[TASK]:
Word for word, write the lines below out again, with no pictures.

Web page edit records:
########################################

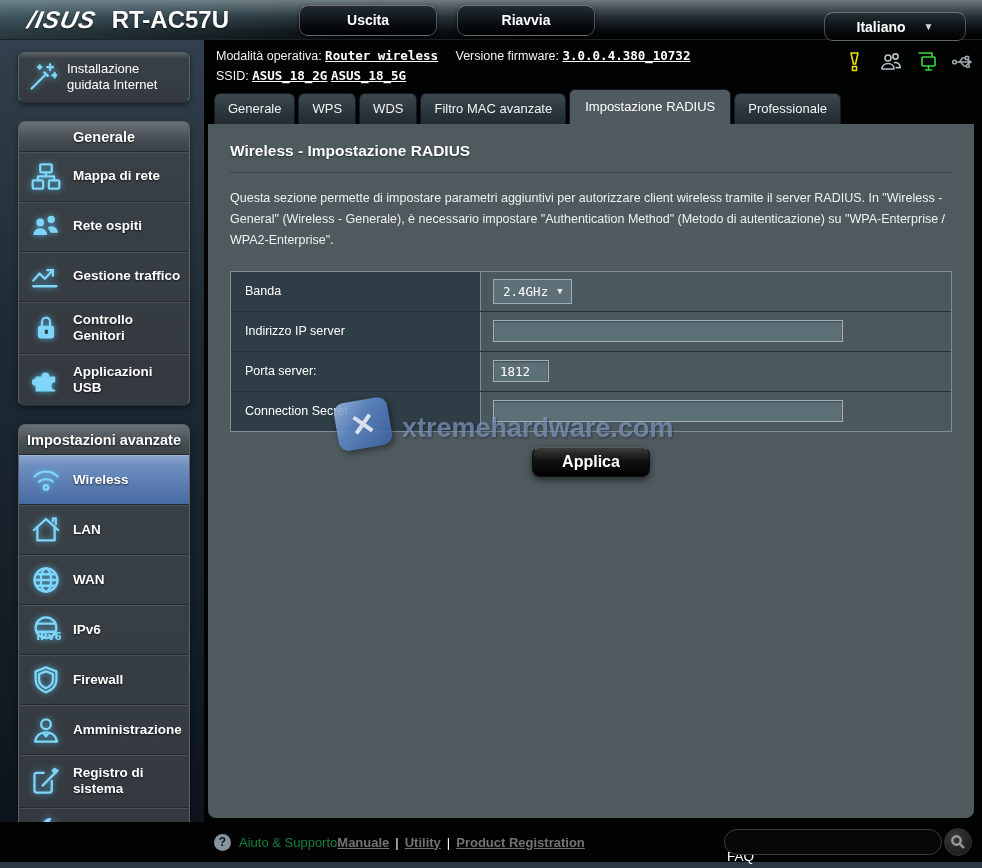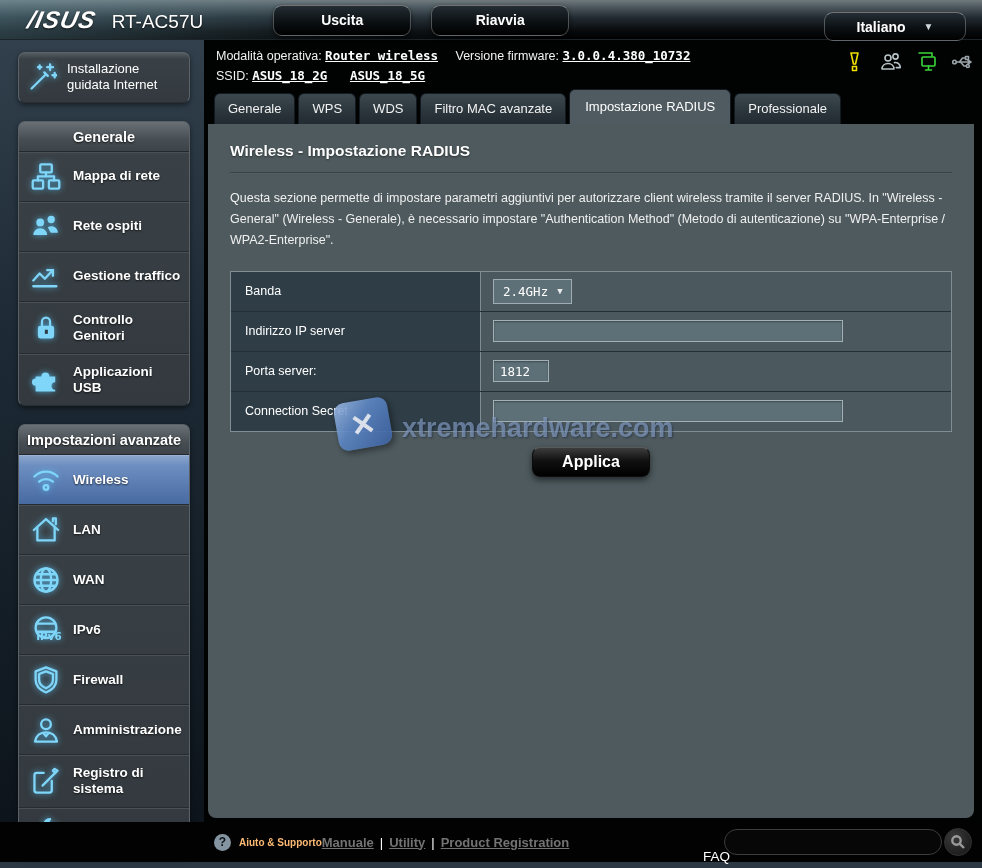--- a/index.html
+++ b/index.html
@@ -18,21 +18,21 @@
   .topbar::before {
     content:""; position:absolute; inset:0;
     background:linear-gradient(90deg, rgba(105,150,165,.38), rgba(105,150,165,.12) 30%, transparent 55%);
     pointer-events:none;
   }
   .brand { display:flex; align-items:baseline; margin-left:28px; z-index:1; }
   .asus-logo {
     font-weight:bold; font-style:italic; font-size:24px; letter-spacing:1px;
     transform:skewX(-12deg); text-shadow:0 1px 2px rgba(0,0,0,.7);
   }
-  .model { font-weight:normal; font-size:19px; margin-left:16px; text-shadow:0 1px 2px rgba(0,0,0,.7); }
+  .model { font-weight:bold; font-size:24px; margin-left:16px; text-shadow:0 1px 2px rgba(0,0,0,.7); }
   .tb-btn {
     width:138px; height:31px; margin-top:2px; border-radius:9px; cursor:pointer;
     background:linear-gradient(180deg,#232d33,#0b1013 55%,#000);
     border:1px solid rgba(255,255,255,.28); border-top-color:rgba(255,255,255,.45);
     box-shadow:0 2px 4px rgba(0,0,0,.6);
     color:#fff; font-weight:bold; font-size:14px; text-align:center; line-height:29px; z-index:1;
   }
   .tb-btn.logout { margin-left:70px; }
   .tb-btn.reboot { margin-left:20px; }
   .lang-btn {
@@ -85,21 +85,21 @@
   .sicon svg text { stroke:none; fill:#7fd6f8; font-family:"DejaVu Sans", sans-serif; font-weight:bold; }
 
   
   .main { flex:1; display:flex; flex-direction:column; background:#010202; position:relative; }
   .info-bar { padding:6px 0 0 12px; font-size:12.5px; line-height:1.55; }
   .info-bar .lab { color:#f2f2f2; }
   .link-val {
     font-family:"DejaVu Sans Mono", monospace; font-weight:bold; color:#fff;
     text-decoration:underline; cursor:pointer; font-size:12.5px;
   }
-  .ssid-gap { margin-left:19px; }
+  .ssid-gap { margin-left:0; }
   .fw-gap { margin-left:14px; }
   .status-icons { position:absolute; top:10px; right:16px; display:flex; gap:12px; align-items:center; }
   .status-icons .ticon { width:24px; height:24px; cursor:pointer; }
   .status-icons svg { width:24px; height:24px; fill:none; stroke-width:1.6; stroke-linecap:round; stroke-linejoin:round; }
 
   .tabs { display:flex; gap:3px; align-items:flex-end; padding:6px 0 0 10px; height:37px; }
   .tab {
     background:linear-gradient(180deg,#3c484f,#283238 70%,#222b31);
     border:1px solid #141b20; border-bottom:none;
     border-radius:6px 6px 0 0; color:#f2f2f2; font-size:13px;
@@ -164,24 +164,24 @@
 
   
   .footer {
     height:40px; background:#020202; display:flex; align-items:center;
     padding-left:214px; position:relative;
   }
   .help-icon {
     width:17px; height:17px; border-radius:50%; background:#8494a0; color:#0c1218;
     font-size:12px; font-weight:bold; text-align:center; line-height:17px; margin-right:8px;
   }
-  .help-label { color:#fdba74; font-weight:bold; font-size:10px; }
+  .help-label { color:#15803d; font-weight:normal; font-size:13px; }
   .flink { color:#737373; font-weight:bold; font-size:13px; text-decoration:underline; cursor:pointer; }
   .fsep { color:#fff; font-size:13px; margin:0 6px; }
-  .faq-label { position:absolute; left:703px; font-size:13.5px; color:#fff;margin-top:28px; }
+  .faq-label { position:absolute; left:727px; font-size:13.5px; color:#fff;margin-top:28px; }
   .faq-input {
     position:absolute; left:724px; width:218px; height:26px; border-radius:13px;
     background:#070707; border:1px solid #3c3c3c; outline:none; color:#ddd;
     padding:0 12px; font-size:12px;
   }
   .faq-btn {
     position:absolute; right:10px; width:28px; height:28px; border-radius:50%;
     background:radial-gradient(circle at 35% 30%, #3a3a3a, #141414); border:1px solid #333;
     display:flex; align-items:center; justify-content:center; cursor:pointer;
   }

########################################

[RESULT BELOW]:
--- a/index.html
+++ b/index.html
@@ -18,21 +18,21 @@
   .topbar::before {
     content:""; position:absolute; inset:0;
     background:linear-gradient(90deg, rgba(105,150,165,.38), rgba(105,150,165,.12) 30%, transparent 55%);
     pointer-events:none;
   }
   .brand { display:flex; align-items:baseline; margin-left:28px; z-index:1; }
   .asus-logo {
     font-weight:bold; font-style:italic; font-size:24px; letter-spacing:1px;
     transform:skewX(-12deg); text-shadow:0 1px 2px rgba(0,0,0,.7);
   }
-  .model { font-weight:normal; font-size:19px; margin-left:16px; text-shadow:0 1px 2px rgba(0,0,0,.7); }
+  .model { font-weight:bold; font-size:24px; margin-left:16px; text-shadow:0 1px 2px rgba(0,0,0,.7); }
   .tb-btn {
     width:138px; height:31px; margin-top:2px; border-radius:9px; cursor:pointer;
     background:linear-gradient(180deg,#232d33,#0b1013 55%,#000);
     border:1px solid rgba(255,255,255,.28); border-top-color:rgba(255,255,255,.45);
     box-shadow:0 2px 4px rgba(0,0,0,.6);
     color:#fff; font-weight:bold; font-size:14px; text-align:center; line-height:29px; z-index:1;
   }
   .tb-btn.logout { margin-left:70px; }
   .tb-btn.reboot { margin-left:20px; }
   .lang-btn {
@@ -85,21 +85,21 @@
   .sicon svg text { stroke:none; fill:#7fd6f8; font-family:"DejaVu Sans", sans-serif; font-weight:bold; }
 
   
   .main { flex:1; display:flex; flex-direction:column; background:#010202; position:relative; }
   .info-bar { padding:6px 0 0 12px; font-size:12.5px; line-height:1.55; }
   .info-bar .lab { color:#f2f2f2; }
   .link-val {
     font-family:"DejaVu Sans Mono", monospace; font-weight:bold; color:#fff;
     text-decoration:underline; cursor:pointer; font-size:12.5px;
   }
-  .ssid-gap { margin-left:19px; }
+  .ssid-gap { margin-left:0; }
   .fw-gap { margin-left:14px; }
   .status-icons { position:absolute; top:10px; right:16px; display:flex; gap:12px; align-items:center; }
   .status-icons .ticon { width:24px; height:24px; cursor:pointer; }
   .status-icons svg { width:24px; height:24px; fill:none; stroke-width:1.6; stroke-linecap:round; stroke-linejoin:round; }
 
   .tabs { display:flex; gap:3px; align-items:flex-end; padding:6px 0 0 10px; height:37px; }
   .tab {
     background:linear-gradient(180deg,#3c484f,#283238 70%,#222b31);
     border:1px solid #141b20; border-bottom:none;
     border-radius:6px 6px 0 0; color:#f2f2f2; font-size:13px;
@@ -164,24 +164,24 @@
 
   
   .footer {
     height:40px; background:#020202; display:flex; align-items:center;
     padding-left:214px; position:relative;
   }
   .help-icon {
     width:17px; height:17px; border-radius:50%; background:#8494a0; color:#0c1218;
     font-size:12px; font-weight:bold; text-align:center; line-height:17px; margin-right:8px;
   }
-  .help-label { color:#fdba74; font-weight:bold; font-size:10px; }
+  .help-label { color:#15803d; font-weight:normal; font-size:13px; }
   .flink { color:#737373; font-weight:bold; font-size:13px; text-decoration:underline; cursor:pointer; }
   .fsep { color:#fff; font-size:13px; margin:0 6px; }
-  .faq-label { position:absolute; left:703px; font-size:13.5px; color:#fff;margin-top:28px; }
+  .faq-label { position:absolute; left:727px; font-size:13.5px; color:#fff;margin-top:28px; }
   .faq-input {
     position:absolute; left:724px; width:218px; height:26px; border-radius:13px;
     background:#070707; border:1px solid #3c3c3c; outline:none; color:#ddd;
     padding:0 12px; font-size:12px;
   }
   .faq-btn {
     position:absolute; right:10px; width:28px; height:28px; border-radius:50%;
     background:radial-gradient(circle at 35% 30%, #3a3a3a, #141414); border:1px solid #333;
     display:flex; align-items:center; justify-content:center; cursor:pointer;
   }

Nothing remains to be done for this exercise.